Wednesday, August 25, 2010

Interactive Whiteboards

Gone are the days of the old chalkboard and white chalk! We have now been introduced and blessed with whiteboards and markers and now recently, the interactive whiteboard. An Interactive whiteboard is an interactive display that is connected to a computer and projector. The projector allows the computer's desktop to be projected onto the surface of the board where the user can control the computer using a pen or their finger.

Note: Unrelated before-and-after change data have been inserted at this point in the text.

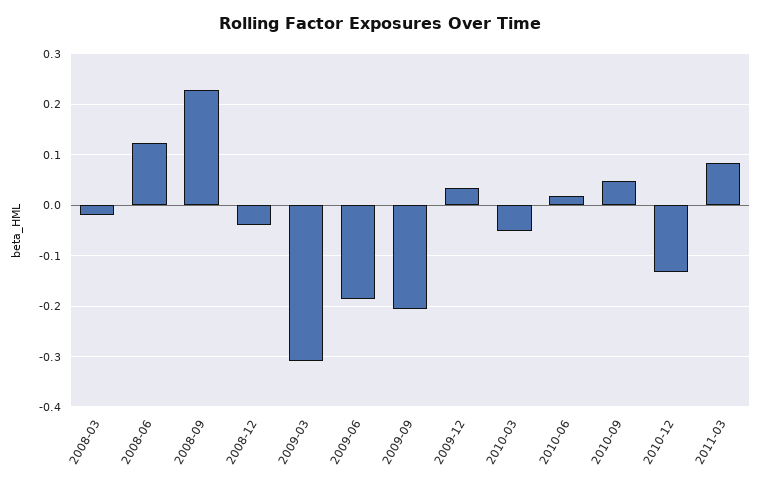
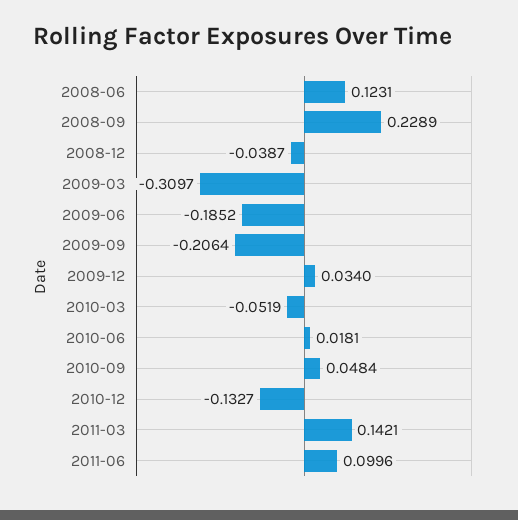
2008-03: -0.02 -> none
2011-03: 0.08 -> 0.1421
2011-06: none -> 0.0996

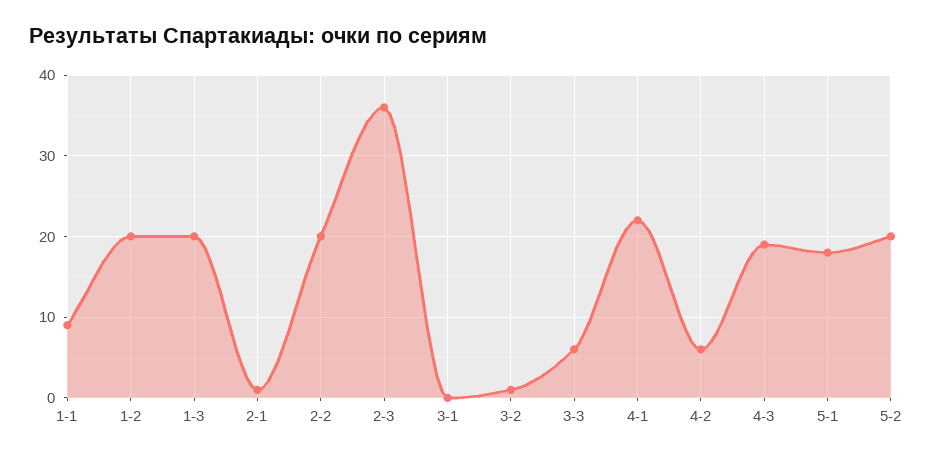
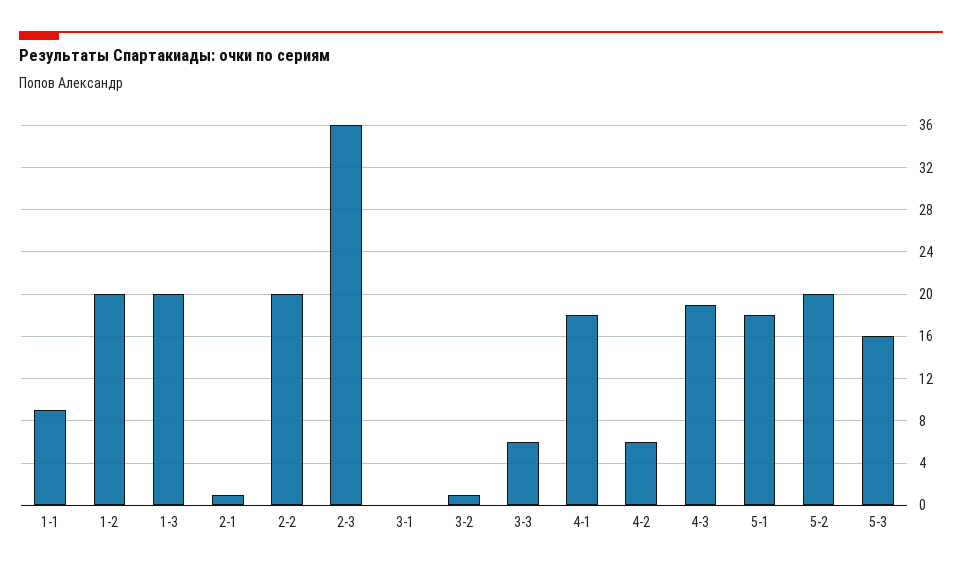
4-1: 22 -> 18
5-3: none -> 16

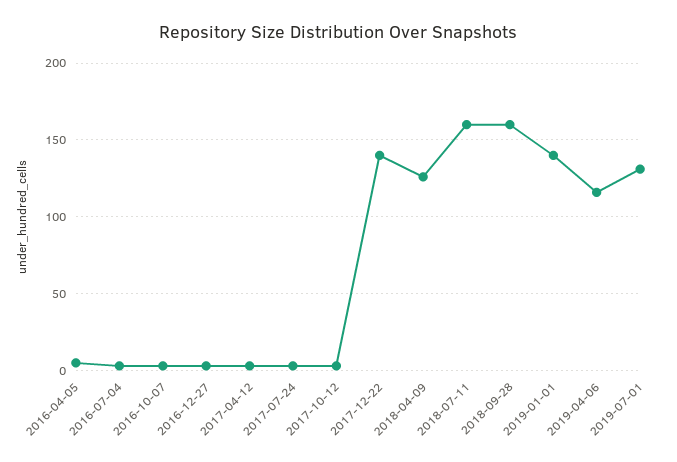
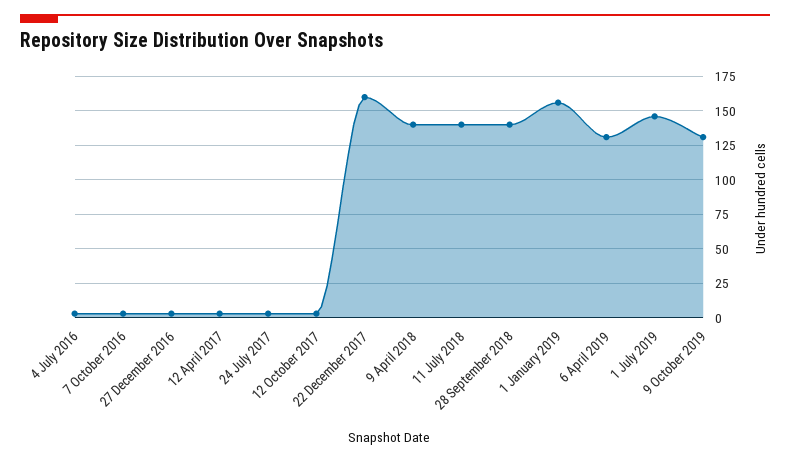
2016-04-05: 5 -> none
2017-12-22: 140 -> 160
2018-04-09: 125 -> 140
2018-07-11: 160 -> 140
2018-09-28: 160 -> 140
2019-01-01: 140 -> 155
2019-04-06: 115 -> 130
2019-07-01: 130 -> 145
9 October 2019: none -> 130

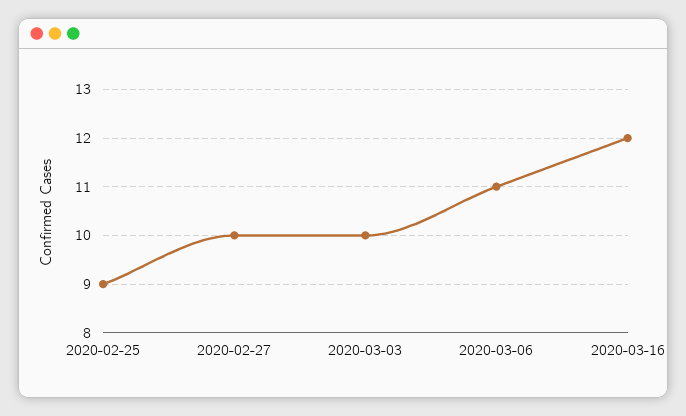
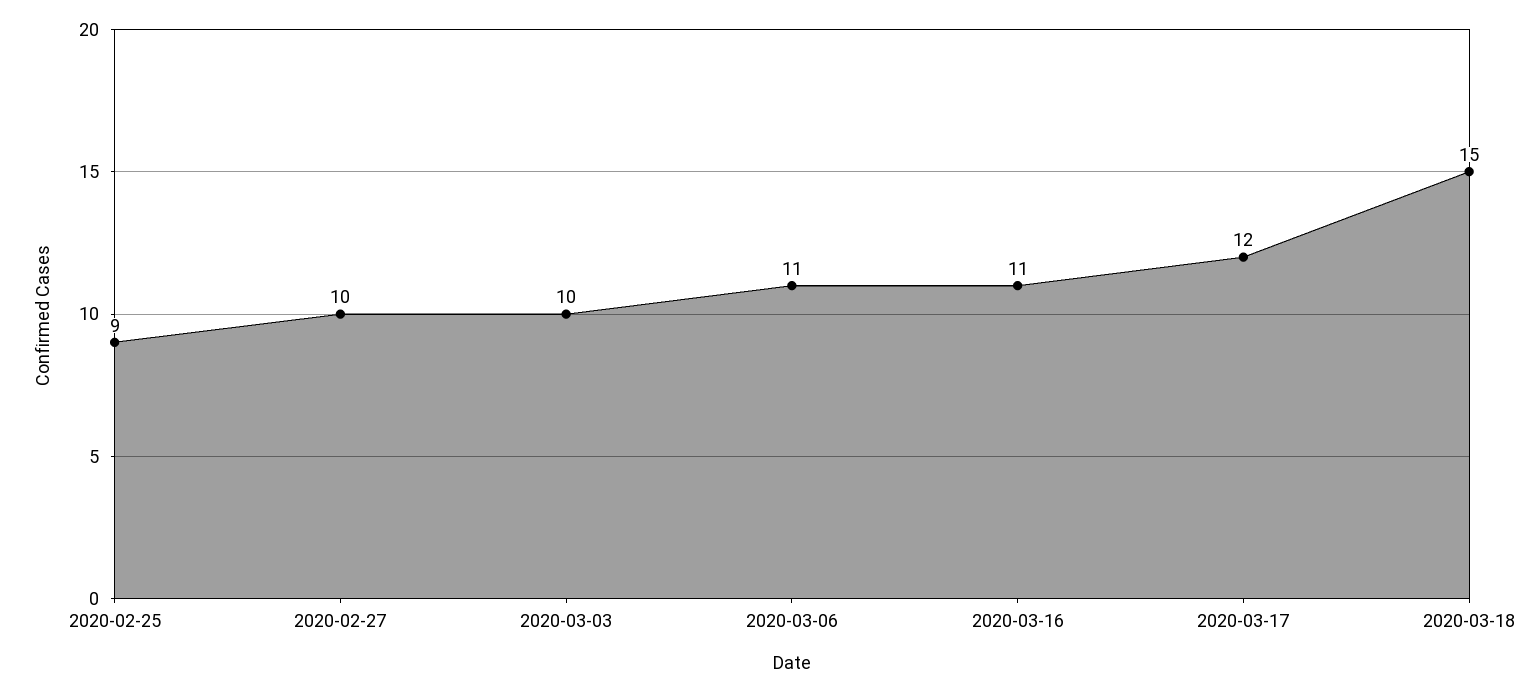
2020-03-16: 12 -> 11
2020-03-17: none -> 12
2020-03-18: none -> 15

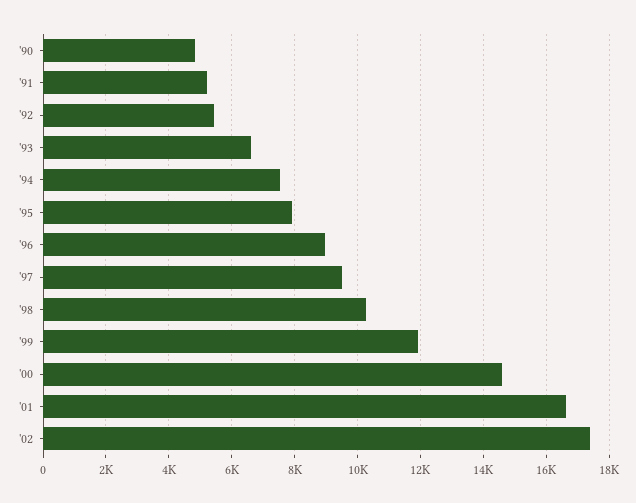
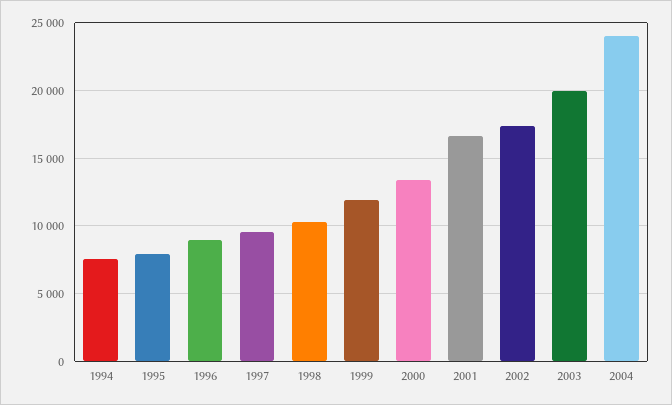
'90: 4800 -> none
'91: 5200 -> none
'92: 5400 -> none
'93: 6600 -> none
'00: 14600 -> 13500
2003: none -> 20000
2004: none -> 24000

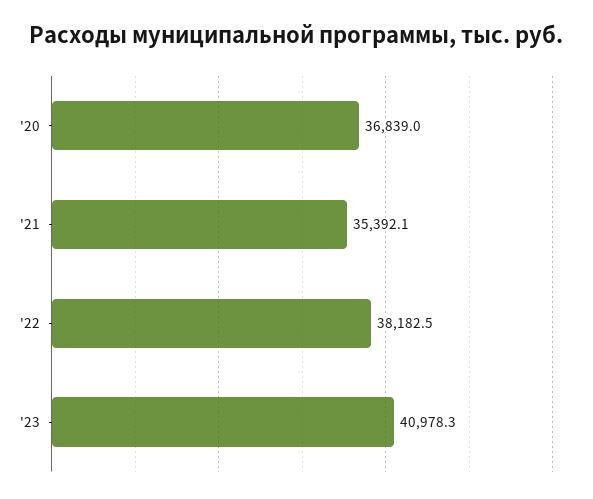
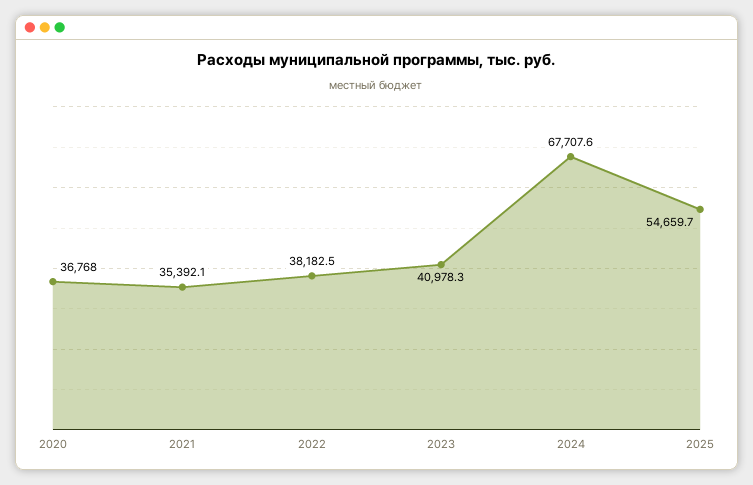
'20: 36839 -> 36768
2024: none -> 67707.6
2025: none -> 54659.7

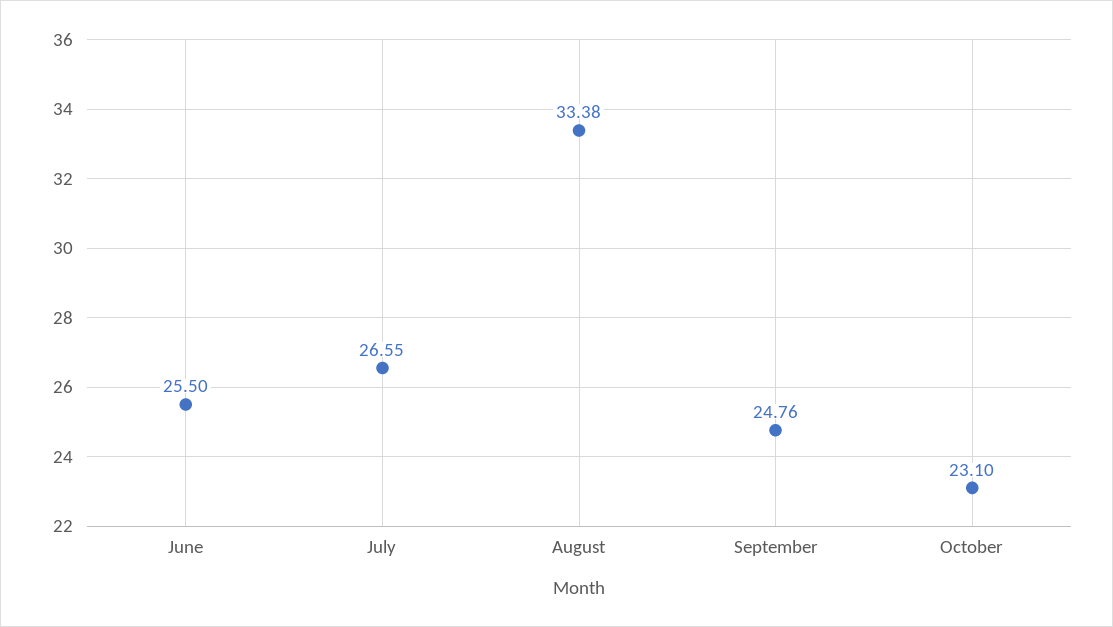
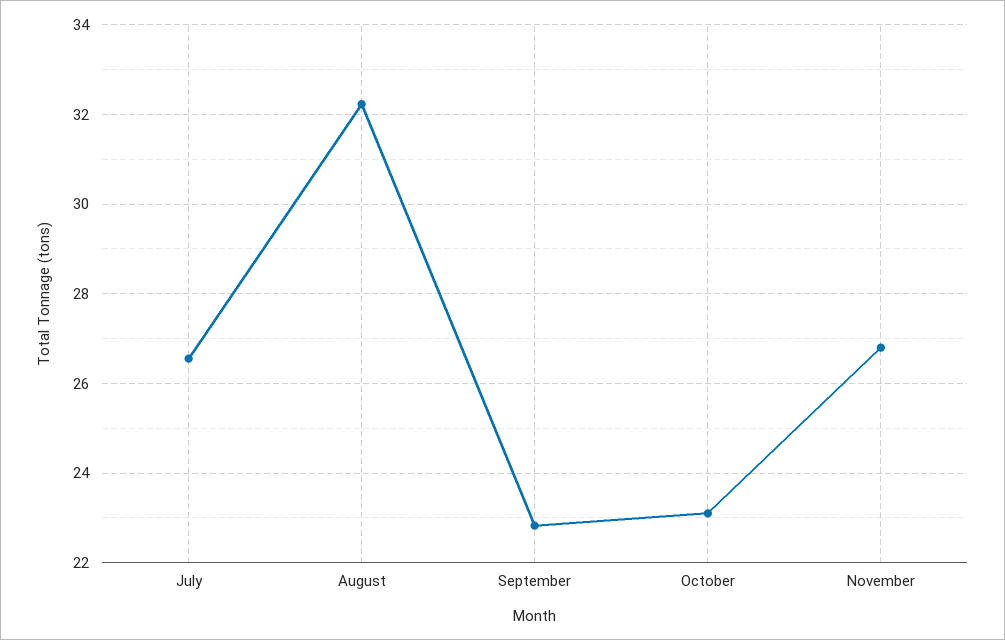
June: 25.5 -> none
August: 33.38 -> 32.2
September: 24.76 -> 22.8
November: none -> 26.8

The following is a PMI (Plus, Minus and Interesting) I have developed on Interactive Whiteboards:

Pluses
- They make it easy for teachers to enhance presentation content by easily integrating a wide range of material into a lesson, such as a picture from the internet, a piece of text from Microsoft Word, a video file from Media Player in addition to student and teacher annotations on these objects.
- They allow teachers to create easily and rapidly customised learning objects from a range of existing content and to adapt it to the needs of the class.
- Students are able to absorb information more easily.
- Students can participate in group discussions easily.
- They allow learners to work collaboratively around a shared task or work area.
- They allow the Learning Manager to prepare lessons beforehand and just open them up the beginning of the lesson.
- There are many programs and resources that have been developed specifically for this tool.
- Caters for the different learners - kinaesthetic (hands on), visual and auditory. Tactile or kinaesthetic learners can benefit from touching and marking at the board, audio learners can have the class discussion, visual learners can see what is taking place as it develops on the board.

Minus
- Interactive whiteboards are more expensive than conventional whiteboards
- With all technology, if there is power outages this can cause difficulties with using the interactive whiteboards.
- Teachers can often become reliant on the interactive whiteboard and forget about other methods of teaching.

Interesting
- The first interactive whiteboard was manufactured by SMART Technologies Inc. in 1991.
- Australian researchers investigating interactive whiteboards have also found an increased potential for interactive engagement in classrooms where ICT is integrated (Kent,2003) and indicated that teaching with interactive whiteboards is “more fun, more engaging, more exciting and [is] impacting on the enjoyment, speed and depth of learning” (Lee and Boyle, 2003).
- Lee and Boyle (2003) reinforce the notion that it is the tactile nature of the interactive whiteboard that makes it such an attractive medium for teaching children, due in part to “that ready ability to engage with the material on the board and for the children to use their finger ... to open files, to write or simply to highlight a point.”
(Lee, M., & Boyle, M. (2003). The Educational Effects and Implications of the Interactive Whiteboard Strategy of Richardson Primary School: A Brief
Review. Retrieved August 23, 2010, from www.richardsonps.act.edu.au/RichardsonReview_Grey.pdf)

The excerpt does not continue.